In any event, feel a little uncertain now on that front. Of course I can pretty much do anything I want and deal with it later, I just dont feel like fight some dumb "arse" attorney who has no idea what he's in for BTW (recall my comments about me and my lawyer if you have been reading this) over the financials. If it were up to me, I would not hire an attorney at all. Now my W has almost dictated how it will go, she spends money to respond to everything I say cuz she is incapable of handling anything herself. She did not even read the papers before the guy was supposed to serve them to me at work.
C
Me: 46 Wife: 39 D: 13 S: 11, 9, 7 Bomb 3.2.07, Sep Same Day, D papers 11.1.07 Current Status - Wants to take me through Discovery, I will go to prison first.
I don't think there's much we can do to prepare for a blow like this, especially when it's done the way your W & IK's H handled it.
I'm not sure on the moving back in idea. I know I said earlier that it might not be a bad idea, now I'm not so sure. Some feedback from others here might help to get some clarity.
When I talked to you this morning, you said something about your W still asking for a backrub the night b/f serving you. That doesn't seem to make sense, although she sure seems to have her own unique way of communicating.
I already talked to you about moving back in on e-mail, but I guess I don't understand the point of doing that? I don't see what it is going to give you besides more tension and frustration. You don't need that. You need to take care of you right now, and I don't think that situation would be healthy at all for anyone.
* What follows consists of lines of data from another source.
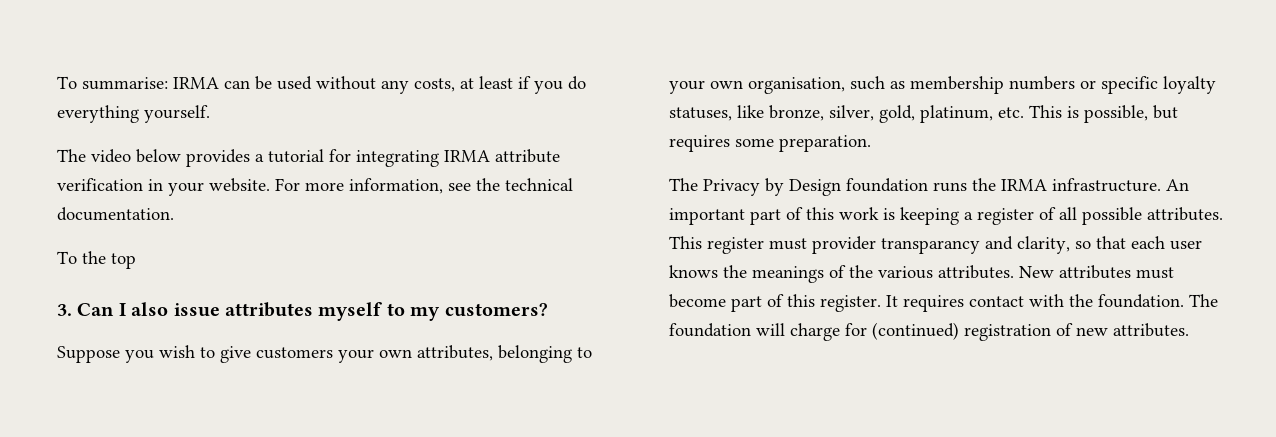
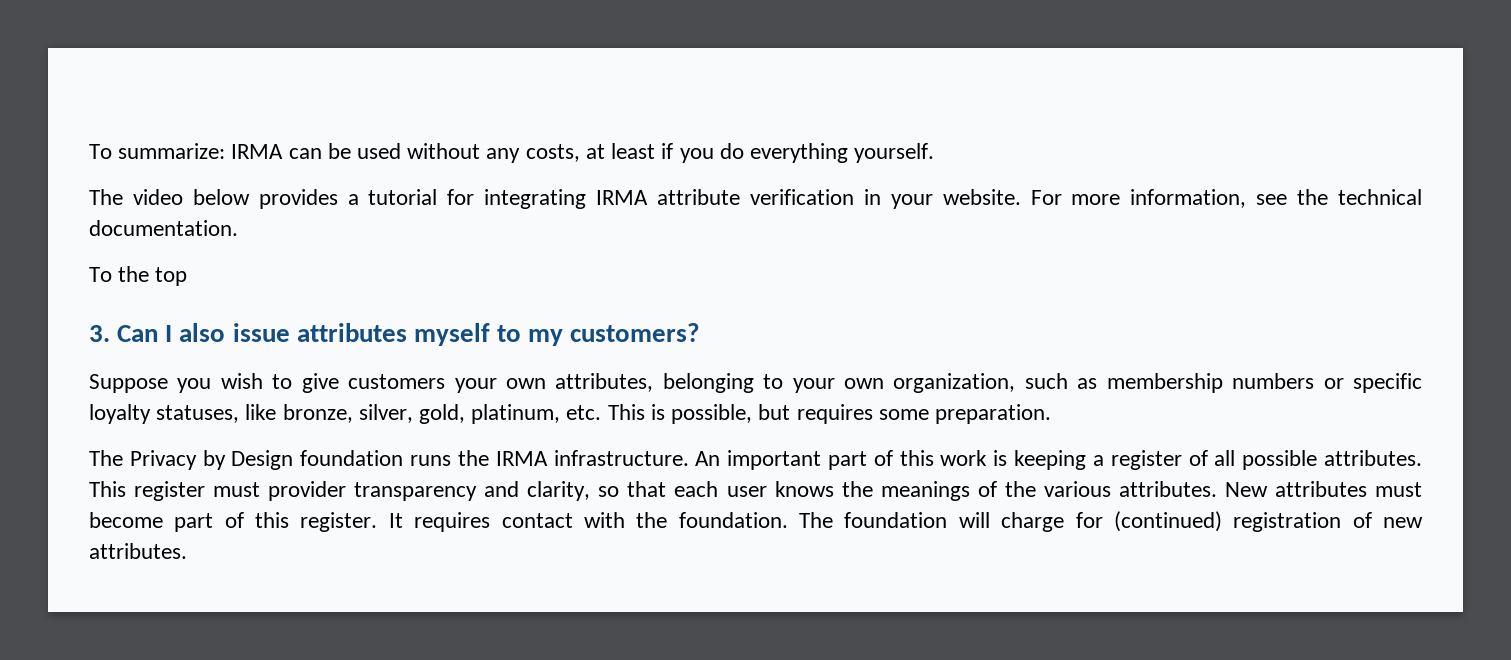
- To summarise: IRMA can be used without any costs, at least if you do everything yourself.
+ To summarize: IRMA can be used without any costs, at least if you do everything yourself.
- Suppose you wish to give customers your own attributes, belonging to your own organisation, such as membership numbers or specific loyalty statuses, like bronze, silver, gold, platinum, etc. This is possible, but requires some preparation.
+ Suppose you wish to give customers your own attributes, belonging to your own organization, such as membership numbers or specific loyalty statuses, like bronze, silver, gold, platinum, etc. This is possible, but requires some preparation.
- This register must provider transparancy and clarity, so that each user knows the meanings of the various attributes.
+ This register must provider transparency and clarity, so that each user knows the meanings of the various attributes.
Thanks Ladies. Going to bed, agree Kat, not a good idea to further my life should this go down. CVA on his way back to CVA.
C
Me: 46 Wife: 39 D: 13 S: 11, 9, 7 Bomb 3.2.07, Sep Same Day, D papers 11.1.07 Current Status - Wants to take me through Discovery, I will go to prison first.
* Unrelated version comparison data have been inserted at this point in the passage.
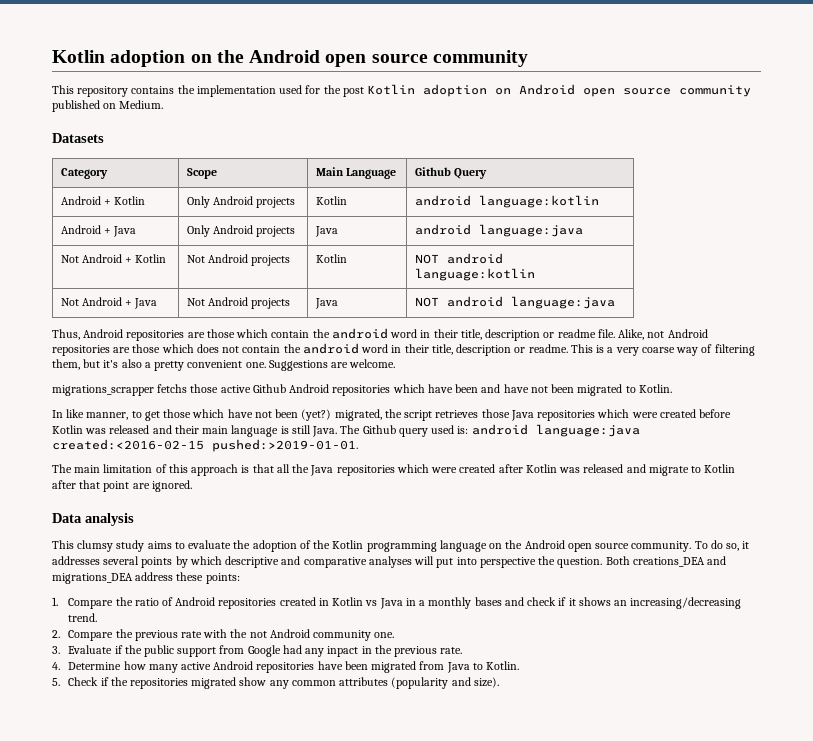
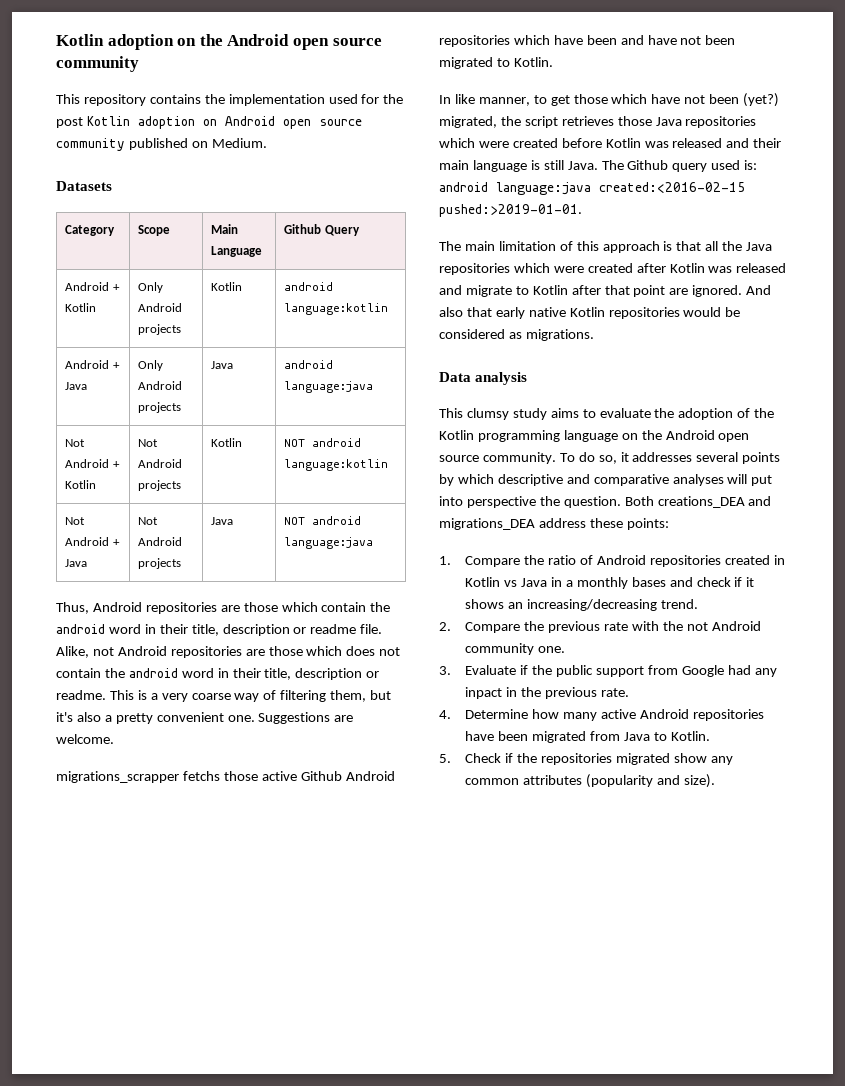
+ And also that early native Kotlin repositories would be considered as migrations.

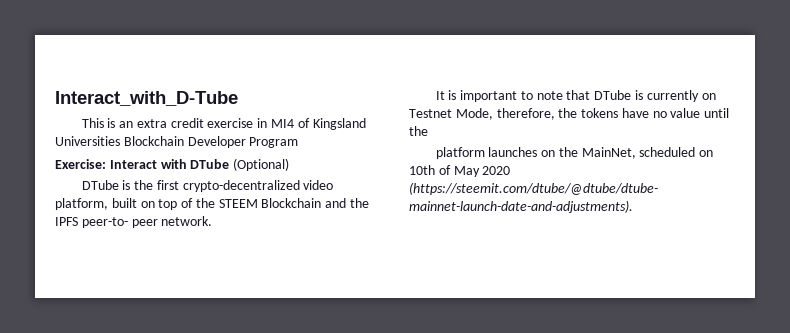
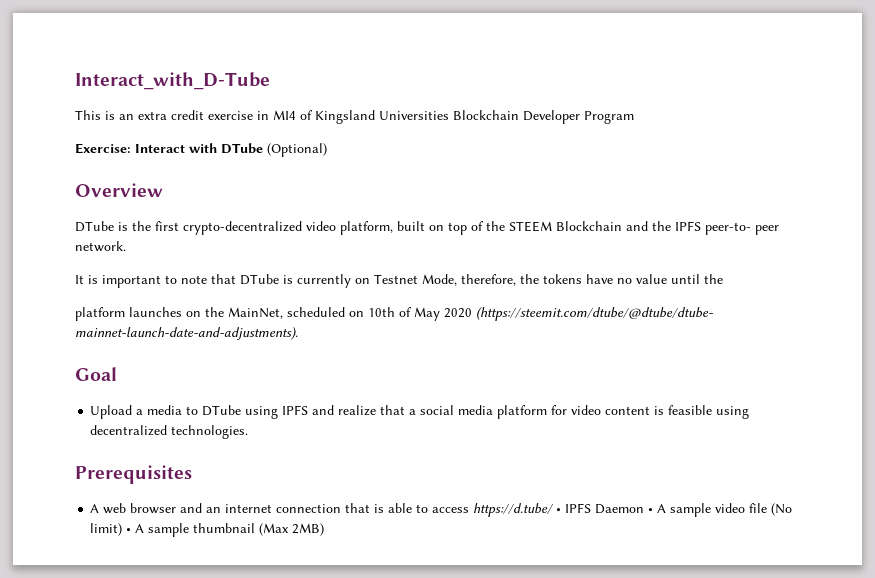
+ Overview
+ Goal
+ Upload a media to DTube using IPFS and realize that a social media platform for video content is feasible using decentralized technologies.
+ Prerequisites
+ A web browser and an internet connection that is able to access https://d.tube/ • IPFS Daemon • A sample video file (No limit) • A sample thumbnail (Max 2MB)

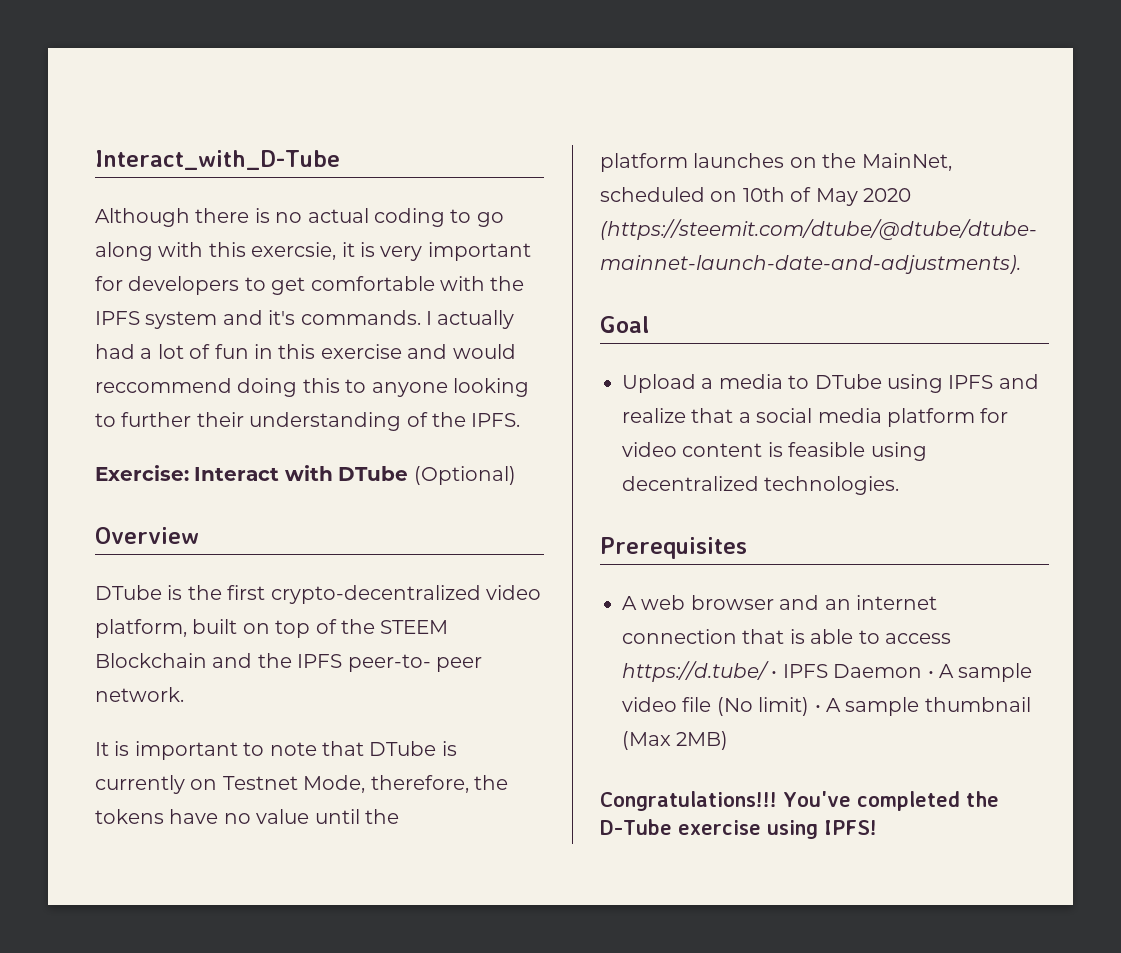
- This is an extra credit exercise in MI4 of Kingsland Universities Blockchain Developer Program
+ Although there is no actual coding to go along with this exercsie, it is very important for developers to get comfortable with the IPFS system and it's commands. I actually had a lot of fun in this exercise and would reccommend doing this to anyone looking to further their understanding of the IPFS.
+ Congratulations!!! You've completed the D-Tube exercise using IPFS!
Hi CVA, Sorry about the papers, but remember that it does not really change anything. If you are meant to be together, you will end up together. If not, not. In the mean time, (like GD said), focus on you and the kids. Just completely detach from the whole drama surrounding your W.
SD
Me 41 W 41 Kids: S9 S7 Married 16 years Bomb dropped 2/2/07 Still living together! current thread
Literally about to get officially served and see what is in store. Of course my W claims she does not know what is in the papers, BS. I have contacted my financial consultant and pastor today so I can take control of something in my life. Just preparing. This is not going to be fun to read.
C
Me: 46 Wife: 39 D: 13 S: 11, 9, 7 Bomb 3.2.07, Sep Same Day, D papers 11.1.07 Current Status - Wants to take me through Discovery, I will go to prison first.